In the morning of Friday the 17th of February, our internal monitoring systems alerted us to a large number of encoder disconnects on the UK South streaming region. We immediately raised a ticket with the datacentre and set out investigating the source of the fault, and posted an update on the service status page to ensure customers were kept informed. By mid Saturday afternoon, the vast majority of stations were streaming again and we are now seeing that the region has recovered and is stable again.
As part of our disaster recovery procedures on Friday, we moved quickly to switch the UK South region to a different server group located in a different building of the same data centre. Although the overall rates of disconnects dropped significantly, this did not completely mitigate the issue.
Given the severity of the issue with this data centre, we are now working to move our few remaining streaming servers away from that data centre over the next few weeks and will be in touch directly with each station with more information in due course.

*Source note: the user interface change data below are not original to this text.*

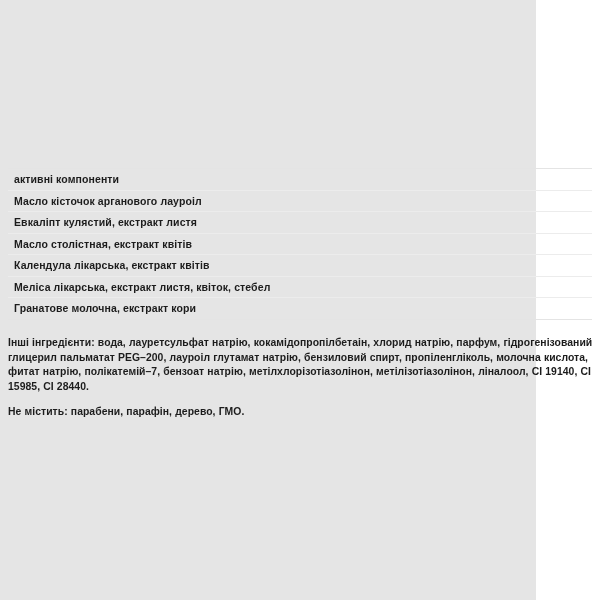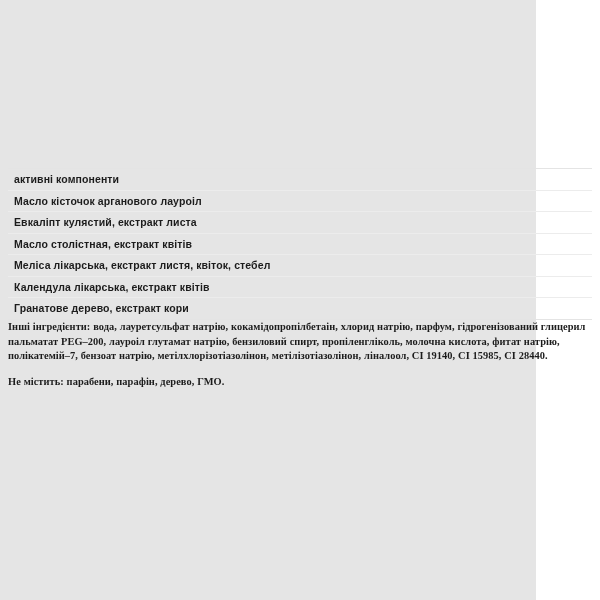"Евкаліпт кулястий, екстракт листа" td { text: листа -> листя }
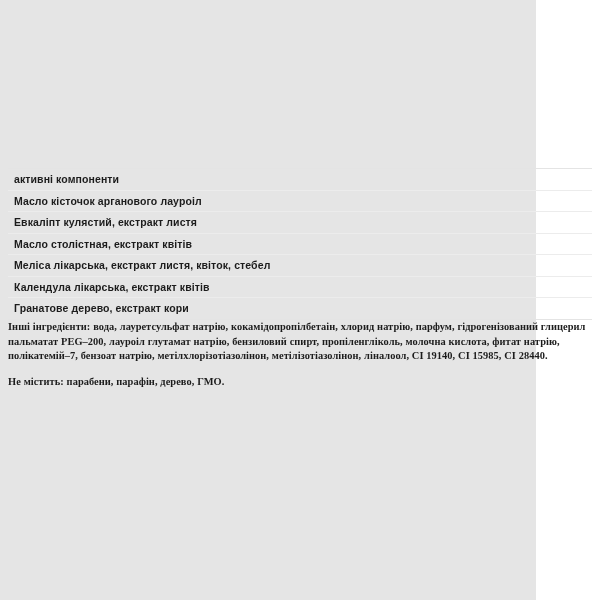"Меліса лікарська, екстракт листя," tr { order: before "Календула лікарська, екстракт квітів" -> after "Календула лікарська, екстракт квітів" }
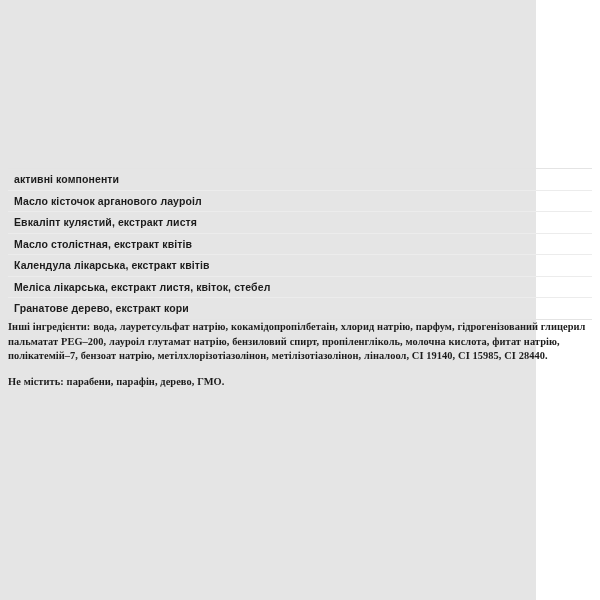"Гранатове дерево, екстракт кори" td { text: дерево -> молочна }
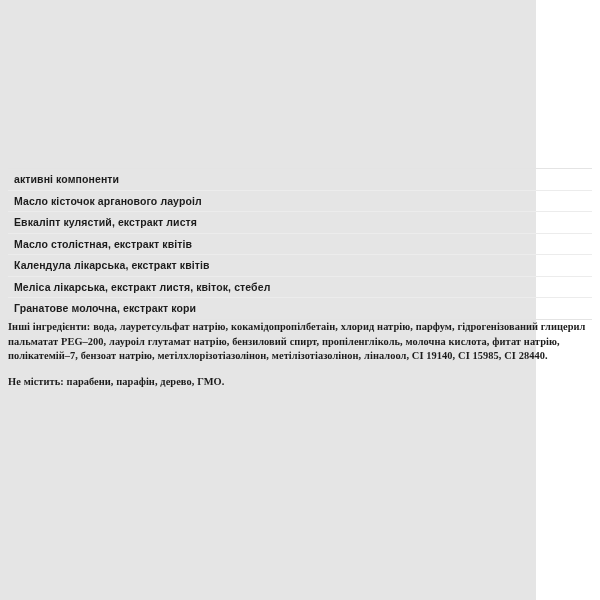"Інші інгредієнти: вода, лауретсульфат" div.body-copy { font-family: Liberation Serif, serif -> none; top: 320px -> 336px }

After troubleshooting with the data centre, we discovered there were bursts of very high throughput of traffic/packets, temporarily congesting the core network connecting our provider's racks to the internet, and also inter-connecting racks. This was causing bursts of packet loss.
As this packet loss affected our internal network, as well as external/internet connectivity, this resulted in a performance penalty to our database servers, as it tried to remain in-sync but was not able to.
Further analysis determined the root cause to be a Spanning Tree Protocol error. One switch in the core network was discovered to be sending STP reconfigure events at a very large rate (one every minute). These events cause each device in the layer 2 network to re-map the best way to communicate with other devices in the network, which can take several seconds, causing packet loss and - due to the large number of devices on the core network - resulting in a large burst of broadcast packets immediately after. This was followed by a large burst of ARP requests as devices recovered and tried to re-discover each other.
Separately, this same STP issue caused a brief issue to the Broadcast.Radio service on Sunday at roughly 19:20, where our database cluster wasn't able to sync as fast as data came into the service. This caused a large error rate, due to the database cluster not being able to keep up with the volume of write requests, ultimately resulting in every node in our database cluster simultaneously exiting. Our team worked quickly to mitigate the fault, which required the re-deployment of the core Broadcast.Radio database, resulting in no more than 20 minutes of down-time. We apologise for any inconvenience caused by this issue.
As of 20:00 on Sunday evening, after receiving further assurance from our network provider, we are no longer observing packet loss or streaming disconnects, and are tentatively considering that the upstream networking issues have been resolved.
Nonetheless, given the far-reaching impact, and the very long time taken by the data centre to locate and mitigate the root cause of the fault, we have made the decision to sunset the UK South streaming region. We understand that our customers place a great deal of trust in us to operate their streaming service, and we sincerely apologise that over the last several days we have not been able to meet this expectation.